What you need to do: Could each record be restated word for word?
=======
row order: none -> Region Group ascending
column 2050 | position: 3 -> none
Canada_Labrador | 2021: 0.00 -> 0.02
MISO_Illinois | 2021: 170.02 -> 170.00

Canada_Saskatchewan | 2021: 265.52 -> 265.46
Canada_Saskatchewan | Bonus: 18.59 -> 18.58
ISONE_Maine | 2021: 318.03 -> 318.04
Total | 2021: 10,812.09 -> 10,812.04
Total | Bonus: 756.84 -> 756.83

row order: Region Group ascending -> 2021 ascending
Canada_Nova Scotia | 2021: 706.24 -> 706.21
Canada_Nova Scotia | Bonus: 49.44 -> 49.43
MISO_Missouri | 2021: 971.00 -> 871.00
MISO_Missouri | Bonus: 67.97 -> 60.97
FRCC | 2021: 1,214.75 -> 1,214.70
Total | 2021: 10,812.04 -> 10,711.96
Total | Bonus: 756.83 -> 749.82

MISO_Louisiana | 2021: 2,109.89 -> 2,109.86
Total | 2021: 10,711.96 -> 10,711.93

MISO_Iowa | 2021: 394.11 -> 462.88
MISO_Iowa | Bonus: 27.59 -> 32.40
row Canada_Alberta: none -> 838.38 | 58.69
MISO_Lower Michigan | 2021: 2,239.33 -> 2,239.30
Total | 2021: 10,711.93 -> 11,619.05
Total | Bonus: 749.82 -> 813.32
=======
Answer space:
row order: none -> Region Group ascending
column 2050 | position: 3 -> none
Canada_Labrador | 2021: 0.00 -> 0.02
MISO_Illinois | 2021: 170.02 -> 170.00

Canada_Saskatchewan | 2021: 265.52 -> 265.46
Canada_Saskatchewan | Bonus: 18.59 -> 18.58
ISONE_Maine | 2021: 318.03 -> 318.04
Total | 2021: 10,812.09 -> 10,812.04
Total | Bonus: 756.84 -> 756.83

row order: Region Group ascending -> 2021 ascending
Canada_Nova Scotia | 2021: 706.24 -> 706.21
Canada_Nova Scotia | Bonus: 49.44 -> 49.43
MISO_Missouri | 2021: 971.00 -> 871.00
MISO_Missouri | Bonus: 67.97 -> 60.97
FRCC | 2021: 1,214.75 -> 1,214.70
Total | 2021: 10,812.04 -> 10,711.96
Total | Bonus: 756.83 -> 749.82

MISO_Louisiana | 2021: 2,109.89 -> 2,109.86
Total | 2021: 10,711.96 -> 10,711.93

MISO_Iowa | 2021: 394.11 -> 462.88
MISO_Iowa | Bonus: 27.59 -> 32.40
row Canada_Alberta: none -> 838.38 | 58.69
MISO_Lower Michigan | 2021: 2,239.33 -> 2,239.30
Total | 2021: 10,711.93 -> 11,619.05
Total | Bonus: 749.82 -> 813.32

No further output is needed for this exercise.